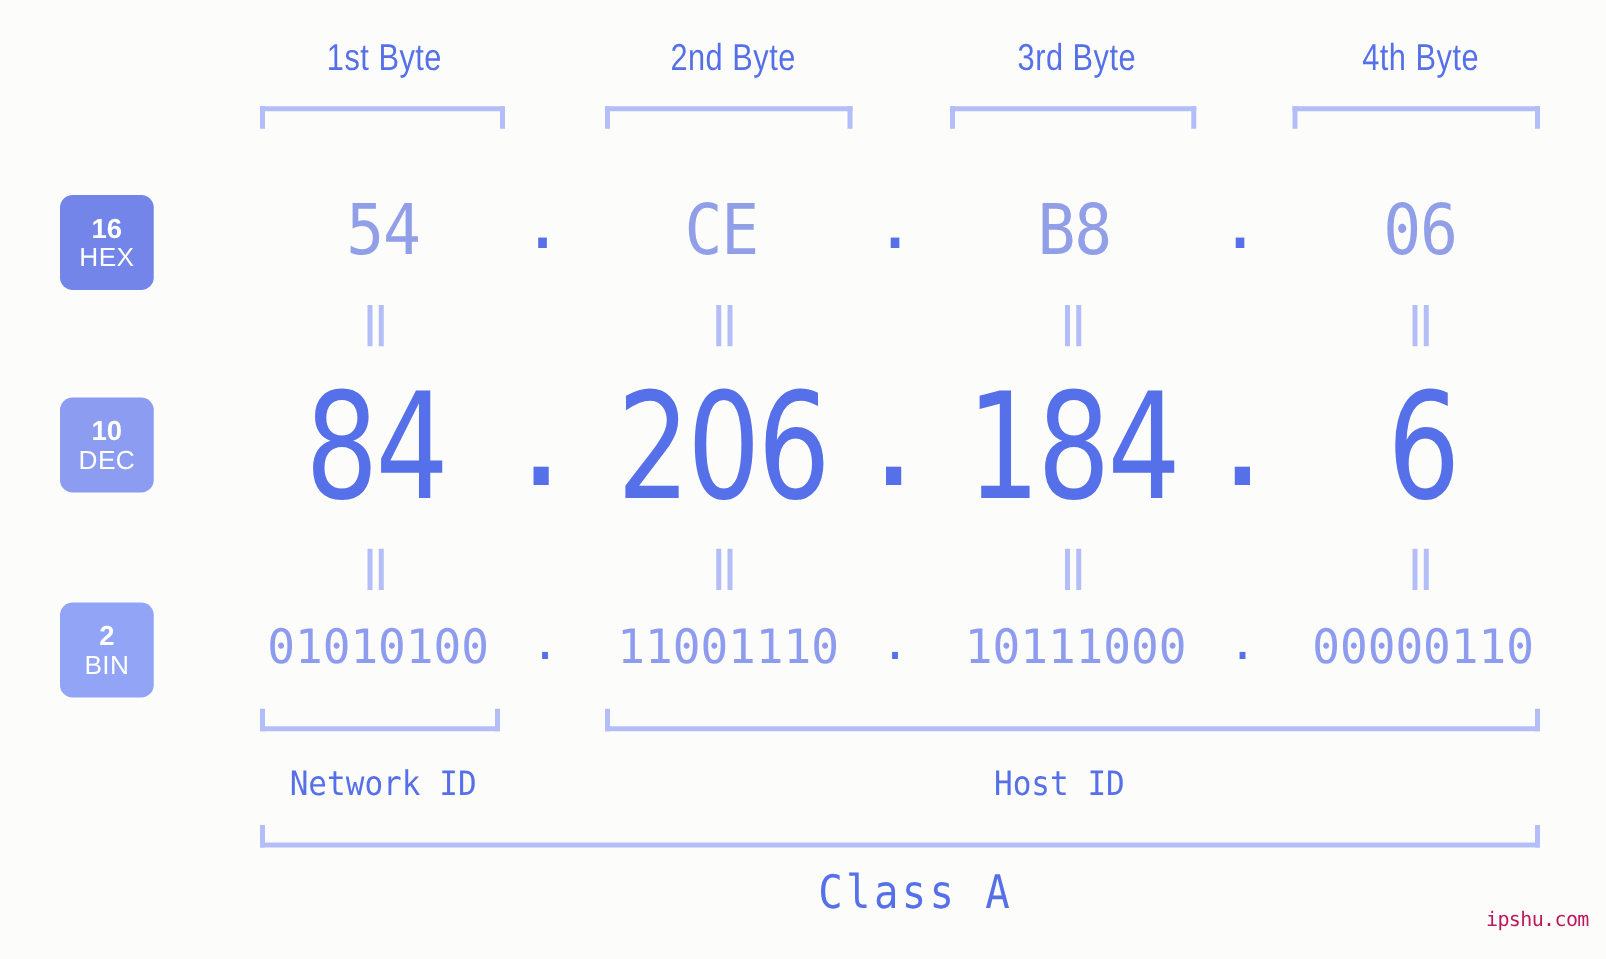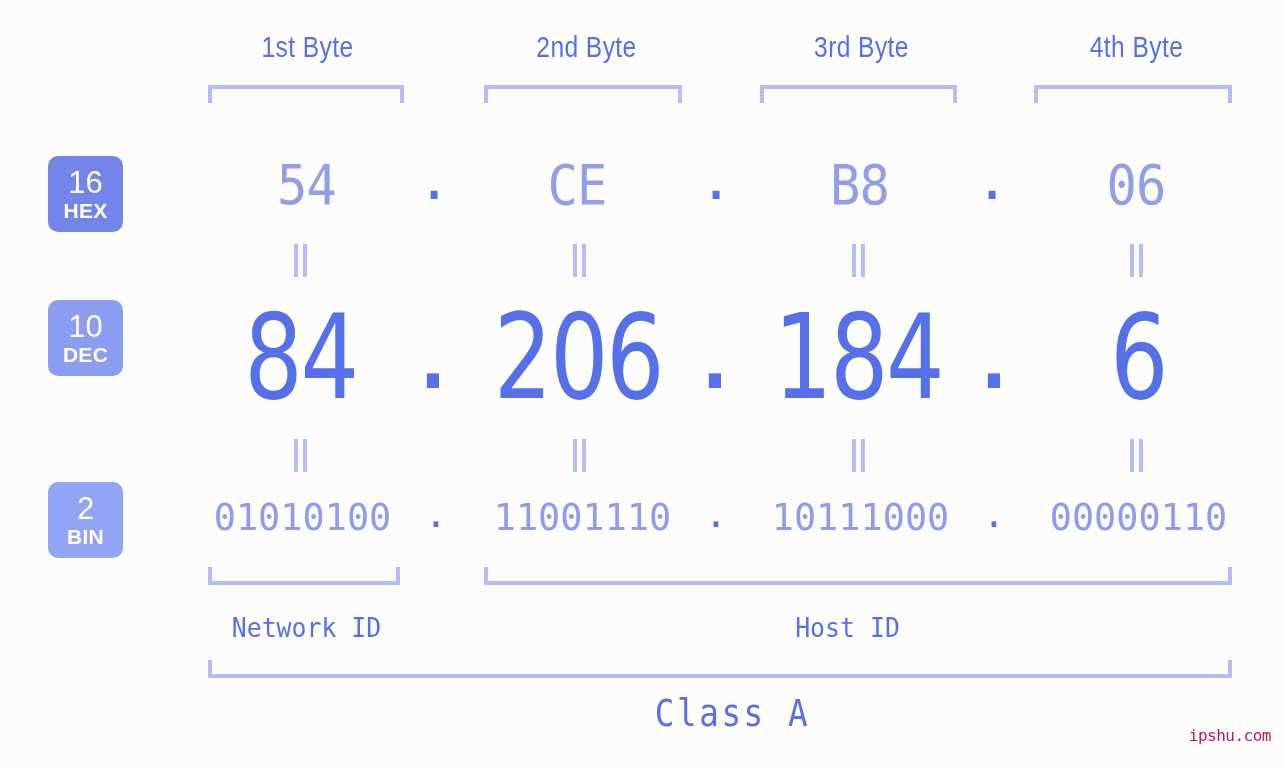--- a/index.html
+++ b/index.html
@@ -69,8 +69,8 @@
     box-sizing: border-box;
   }
   .badge .num {
-    font-size: 31px;
-    font-weight: 400;
+    font-size: 22px;
+    font-weight: 700;
     letter-spacing: 0px;
     margin-bottom: 2px;
   }

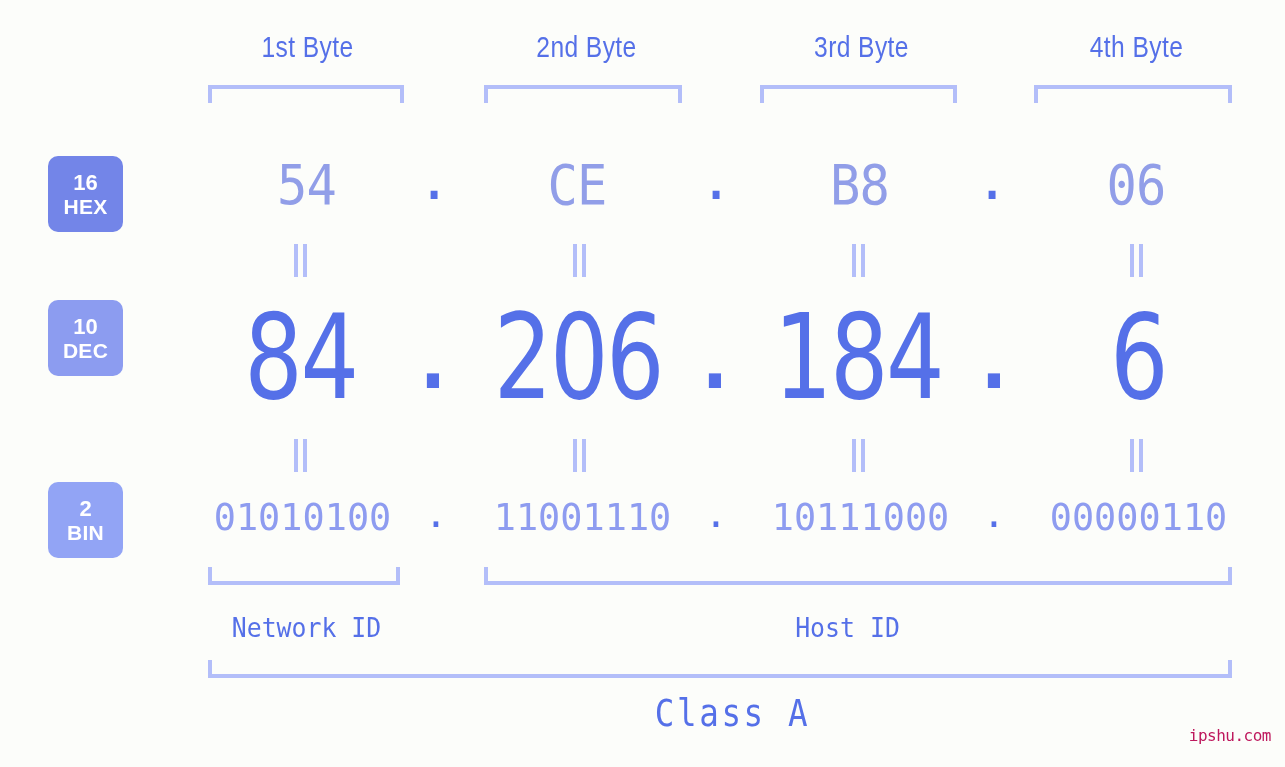--- a/index.html
+++ b/index.html
@@ -76,7 +76,7 @@
   }
   .badge .sys {
     font-size: 21px;
-    font-weight: 700;
+    font-weight: 400;
     letter-spacing: 0.3px;
   }
   .badge-hex { top: 156px; background: #7385e8; }

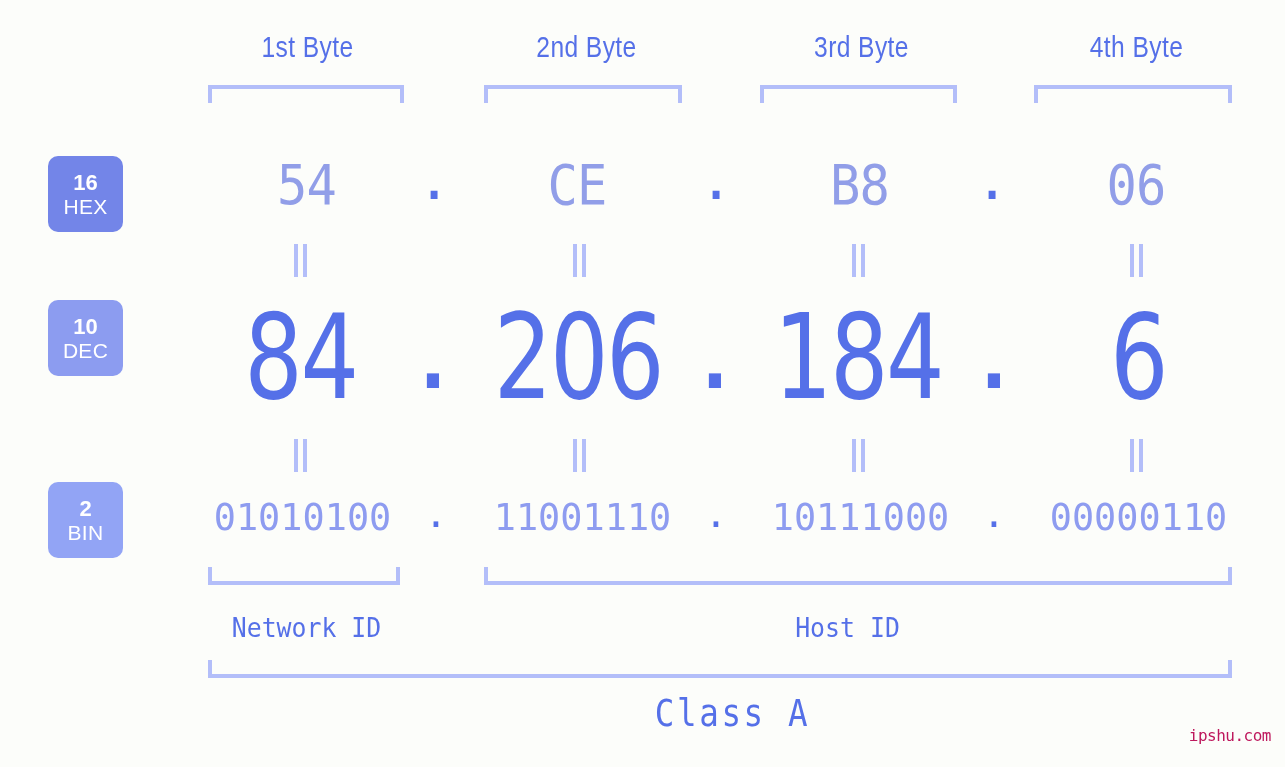--- a/index.html
+++ b/index.html
@@ -80,7 +80,7 @@
     letter-spacing: 0.3px;
   }
   .badge-hex { top: 156px; background: #7385e8; }
-  .badge-dec { top: 300px; background: #8c9cf0; }
+  .badge-dec { top: 318px; background: #8c9cf0; }
   .badge-bin { top: 482px; background: #92a4f5; }
 
   .cell {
# # #
Count up every line above that has the word "font" in it; answer with the number alone.

7